AMA Research are pleased to announce the publication of the 11th edition of the report: 'Domestic Bedroom Furniture Market Report - UK 2012-2016 Analysis'. The report includes up to date information on recent trends and issues that continue to impact on the market.
The market has followed an interesting path in recent years, with a relatively static performance in the middle of the decade followed by a downturn in the market in 2008 and 2009, in common with many other consumer durable markets. Sales since then have been broadly stable in value terms, although volumes have continued to decline.
In the case of the bedroom furniture sector, the market has been more badly affected than the kitchen sector, perhaps because of the higher profile of the kitchen in consumers' minds or the continuing promotion by the national retailers involved in that market. The bedroom market tends to be driven to a greater extent by need, rather than desire, as in the case of the kitchen furniture market for example, although both sectors have suffered in recent years.

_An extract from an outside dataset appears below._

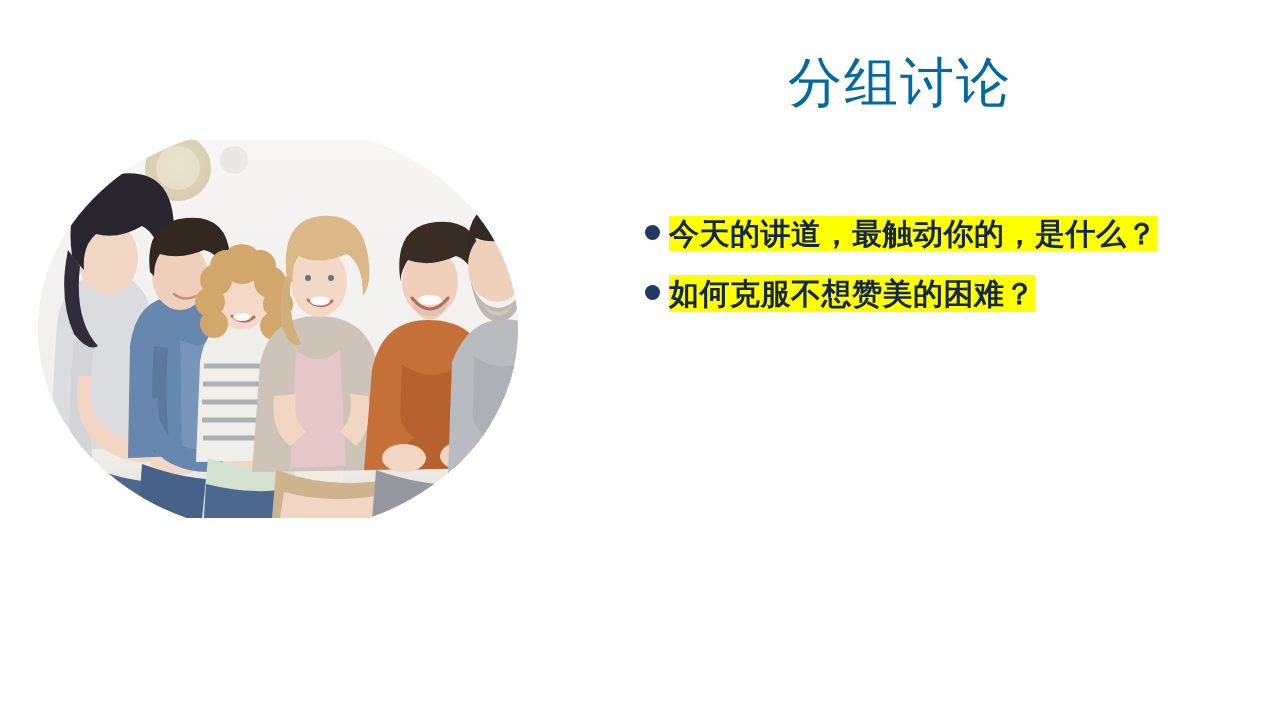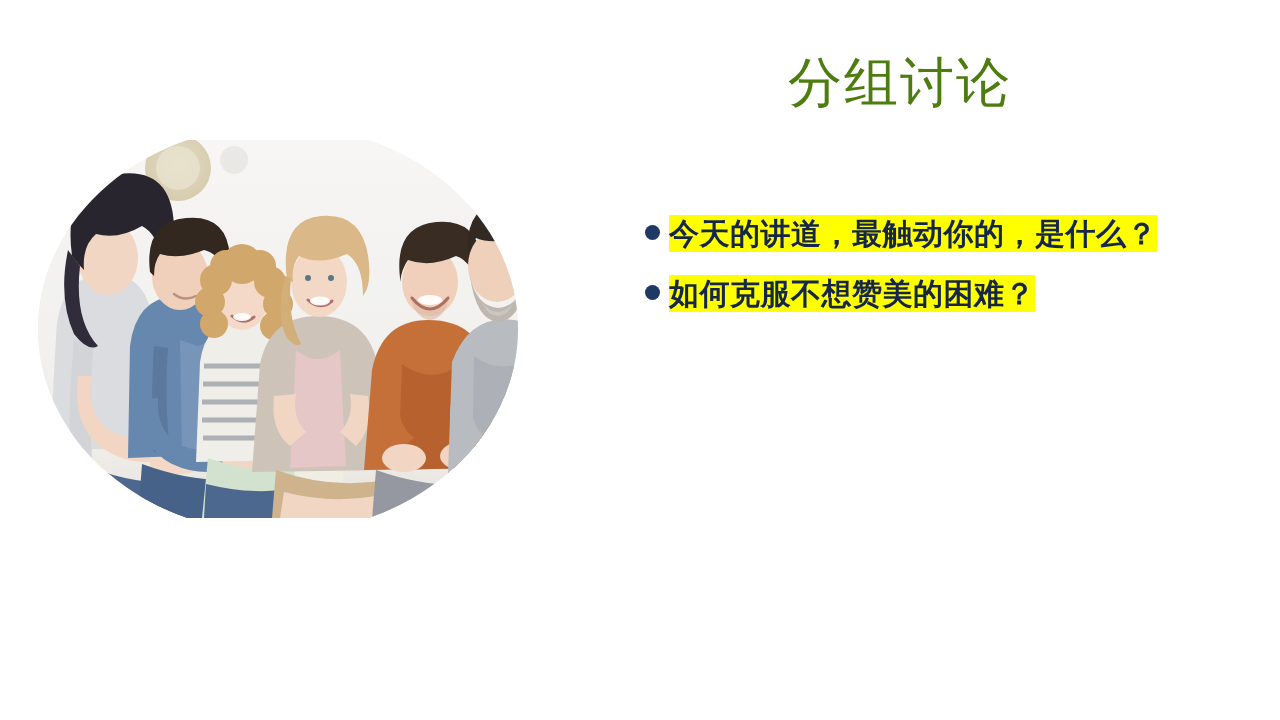"分组讨论" .slide-title { color: #4d7c0f -> #0369a1 }
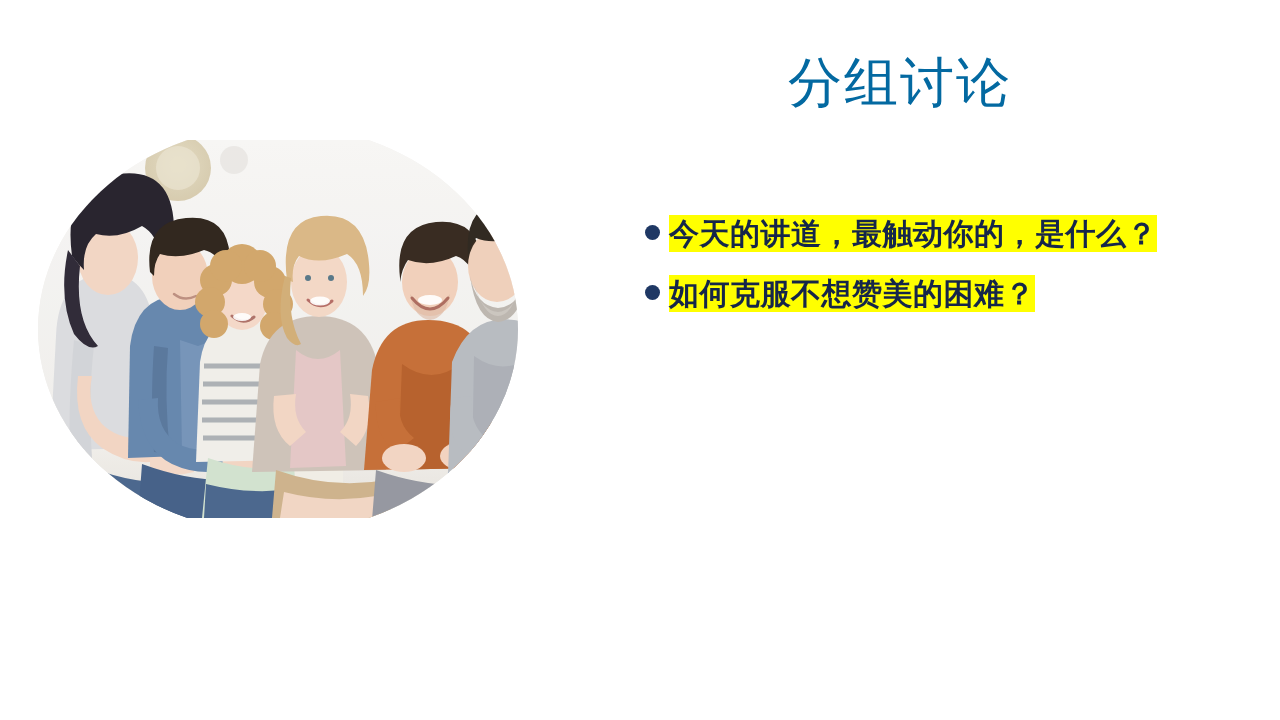"今天的讲道，最触动你的，是什么？" .bullet-item.wrap .bullet-text { font-family: none -> Liberation Serif, serif }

The market has been difficult and highly competitive and the report examines the various aspects underpinning different sectors and driving change in the industry and assesses the likely future prospects for the sector through to 2016.
Alstons (Cabinets), Andrena Furniture, Bebecar (UK), Canburg, Carlton Furniture, Charles Barr Furniture, Chartley Furniture Design, Corndell Furniture Co, Crown Products (Kent), Daval Furniture, Dean House, Ercol Furniture, Eric Bates & Sons, Flexa Furniture, Gautier, H. Morris & Co, Hammonds Furniture, Hulsta Furniture (UK), Kingstown Holdings, Neville Johnson, Paragon Interior Furniture, Sharps Bedrooms, Spacemaker Bedrooms, Stompa UK, Strachan Furniture Makers, The Symphony Group, Thuka Furniture, Whiteleaf Furniture, William Ball, Willis Gambier (UK), Woodberry Bros and Haines, Wren Kitchens and Bathrooms.
The UK Bedroom Furniture market was estimated to be worth approximately £575m (MSP) in 2011, representing approximately 12% of the overall Domestic Furniture market. Following substantial growth in the early 2000's, the market became more difficult and as the decade progressed experienced significant declines in 2008 (4%) and 2009 (6%). As a result the share of the overall furniture market has declined since 2002.
The onset of the housing crisis towards the end of 2007 and the impact of the global credit crunch, resulting in the world economic recession, reduced levels of consumer confidence. Other pressures within the domestic furniture market have included the rapid penetration of low cost imports from the Far East and Eastern Europe, which has driven down prices and margins.
Other constraints include increased competition from a number of high profile players, including IKEA, Argos, Shop Direct, together with threats from newcomers, such as Tesco and Asda. Growing competition in a declining market is also reflected in the increasing number of liquidations in the sector, both at manufacturer and retail level, although no major retailer has failed, since MFI, a market leader in this sector, went into liquidation.
Many of the UK fitted furniture suppliers are vertically integrated companies, involved in the design, manufacture and installation of their own furniture and often marketed through their own retail outlets or via concessions in other stores
Whilst imports have increased significantly in the last decade and currently account for around 69% of the bedroom furniture market, most fitted furniture is manufactured in the UK. However, not all imports are in the budget sector, since Germany, Italy and Denmark accounted for 13% of imports in 2011. This compares with China, whose exports of bedroom furniture to the UK were increasing annually until 2011 and reached £136.4m in that year, representing 34.3% of UK total imports in this category.
Modular furniture continues to be popular and the trend towards smaller houses and households will sustain this trend, as demand for clever storage solutions continues to grow. Solid wood furniture or finishes remain in high demand in the medium to upper sector of the market, however, the variety and range of contemporary styles in alternative woods is also increasing, as is the demand for painted finishes.
Most of any future growth within the bedroom furniture sector is expected to come from the lower end of the market and in the short term this sector may gain at the expense of the medium to higher priced end, driven by companies such as IKEA, Argos and Tesco, with their ranges of affordable and innovative products, together with the expanding variety of cheap imports available in other outlets. Internet and catalogue retailers will increase their share of overall sales, and most types of outlet will increase the proportion of their products sold via the Internet.
In general, it appears that short term prospects for the next 5 years are likely to prove relatively difficult for the overall furniture industry, with forecasts showing little or very modest volume growth. The bedroom furniture market is forecast to show slow but increasing growth in the next few years, reaching a value of £650m in 2016, compared to an estimated £575m in 2011.